**Problem**
Below is a listing. Write out exactly its lines between the one holding "Rucola, salmone affumicato" and the one holding "total: 285.00 -> 340.00", inclusive.

**Dataset excerpts**
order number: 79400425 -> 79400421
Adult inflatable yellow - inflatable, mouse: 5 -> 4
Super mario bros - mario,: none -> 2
...
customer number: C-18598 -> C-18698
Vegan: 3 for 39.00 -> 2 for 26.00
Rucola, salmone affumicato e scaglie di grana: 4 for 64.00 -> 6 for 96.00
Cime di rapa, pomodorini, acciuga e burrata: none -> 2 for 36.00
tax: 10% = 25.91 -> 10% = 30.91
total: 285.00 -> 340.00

**Result of the exercise**
Rucola, salmone affumicato e scaglie di grana: 4 for 64.00 -> 6 for 96.00
Cime di rapa, pomodorini, acciuga e burrata: none -> 2 for 36.00
tax: 10% = 25.91 -> 10% = 30.91
total: 285.00 -> 340.00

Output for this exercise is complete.